> Task:
Using the data below, transcribe exactly everything from the line that contains "color: #b91c1c ->" down to the line that contains "text: 0.62 ->". Include both of those lines and none of the pictures.

++++ Supplied records

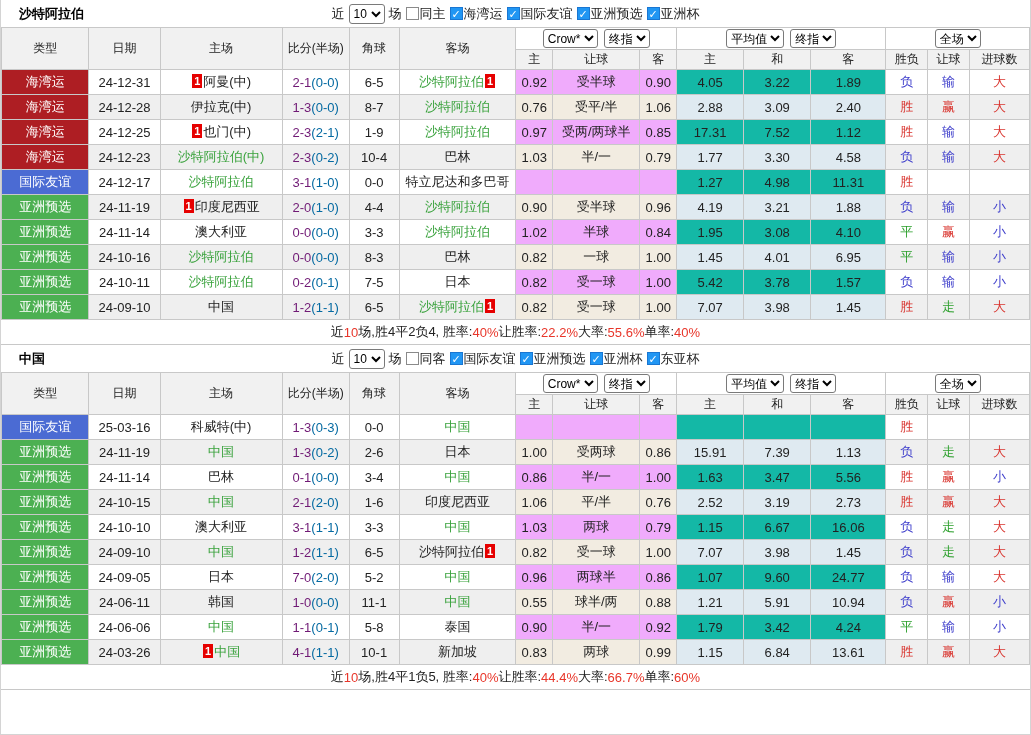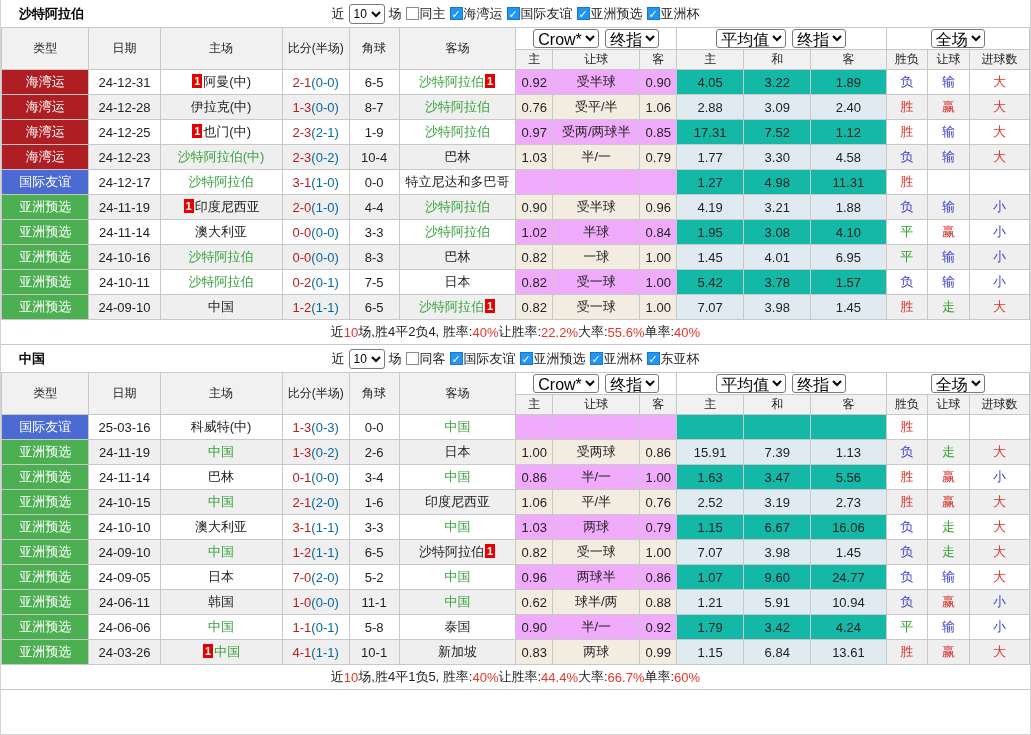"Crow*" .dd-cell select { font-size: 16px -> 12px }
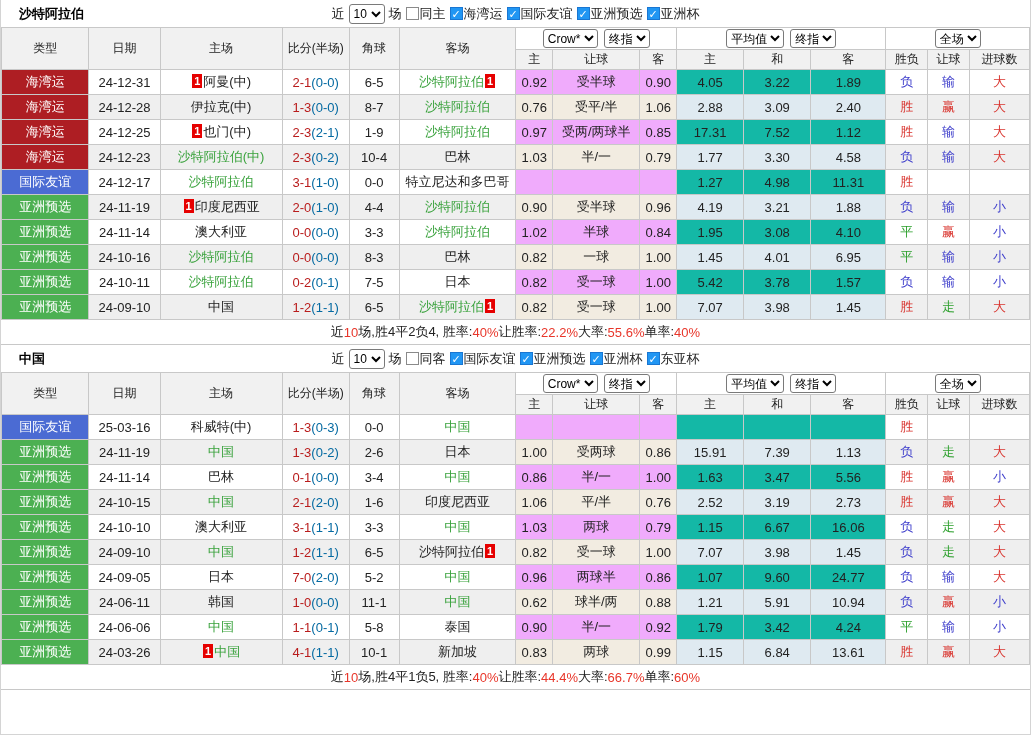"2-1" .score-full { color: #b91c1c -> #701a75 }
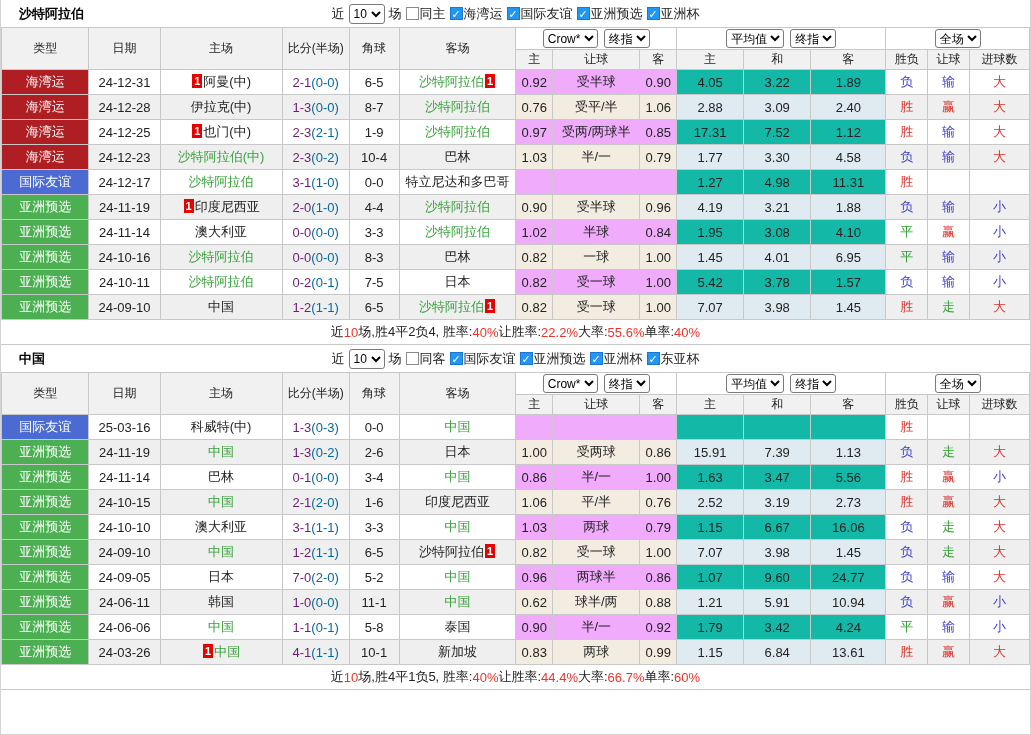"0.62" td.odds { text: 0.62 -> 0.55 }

++++++++
++++ Supplied records

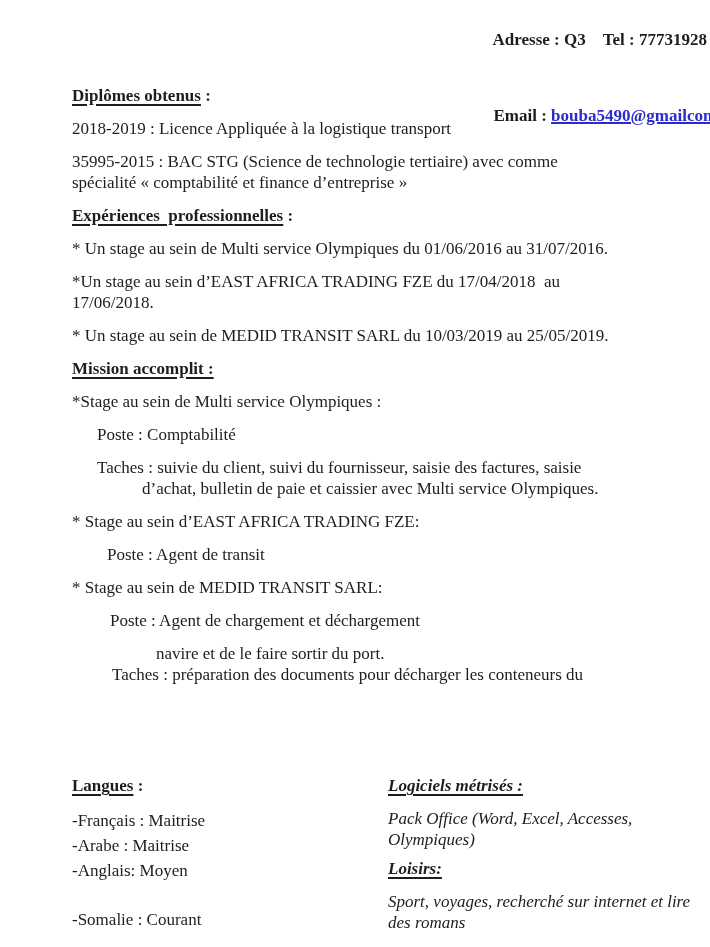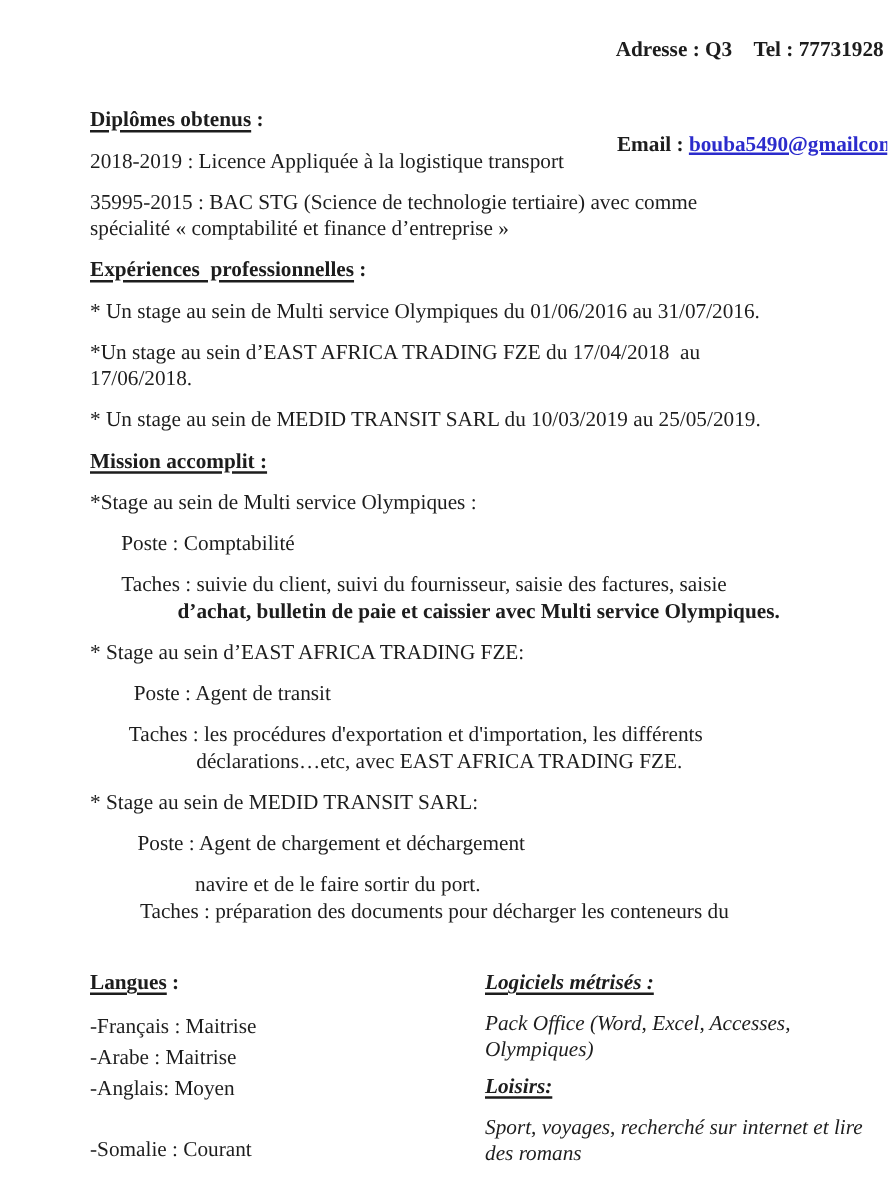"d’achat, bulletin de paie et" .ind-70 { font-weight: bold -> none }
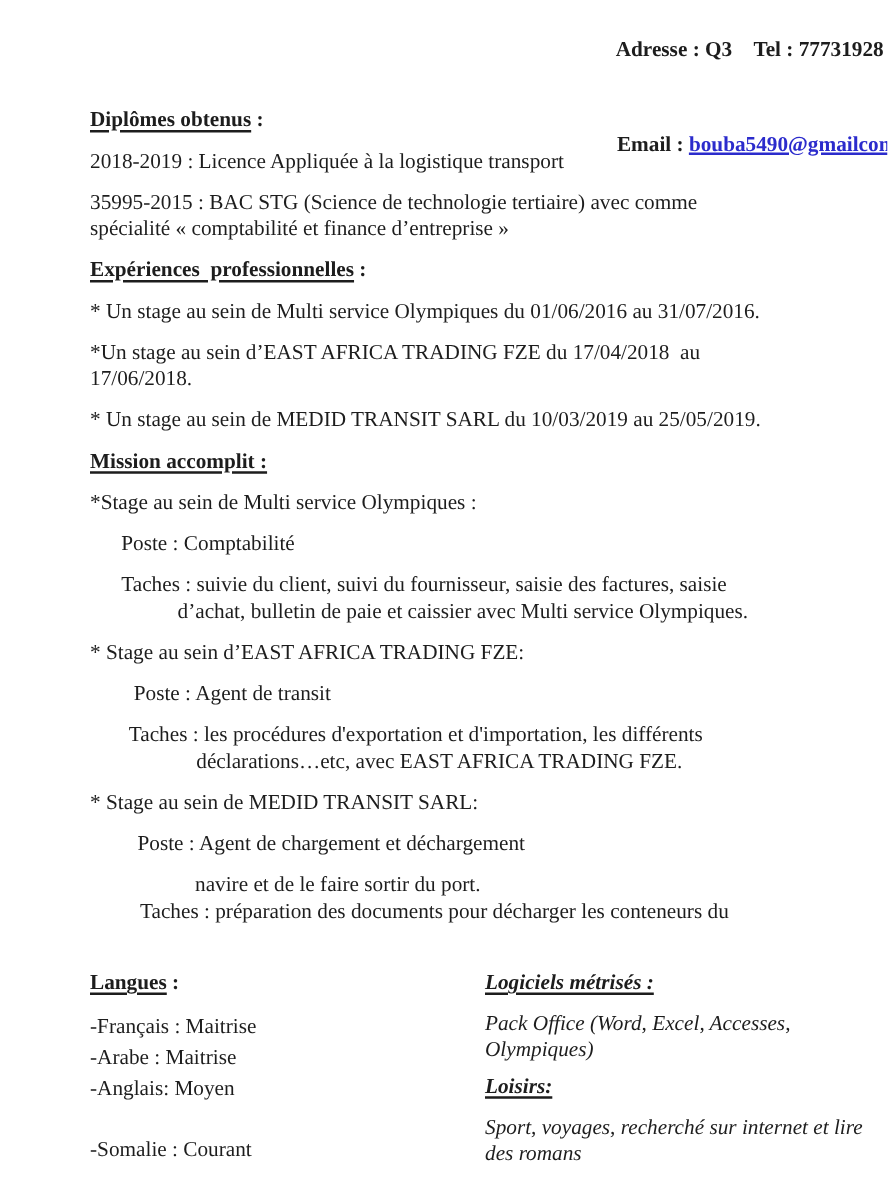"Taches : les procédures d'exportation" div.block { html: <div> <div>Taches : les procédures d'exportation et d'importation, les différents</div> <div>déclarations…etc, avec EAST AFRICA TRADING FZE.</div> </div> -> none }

++++++++

> Result for this task:
"2-1" .score-full { color: #b91c1c -> #701a75 }
"0.62" td.odds { text: 0.62 -> 0.55 }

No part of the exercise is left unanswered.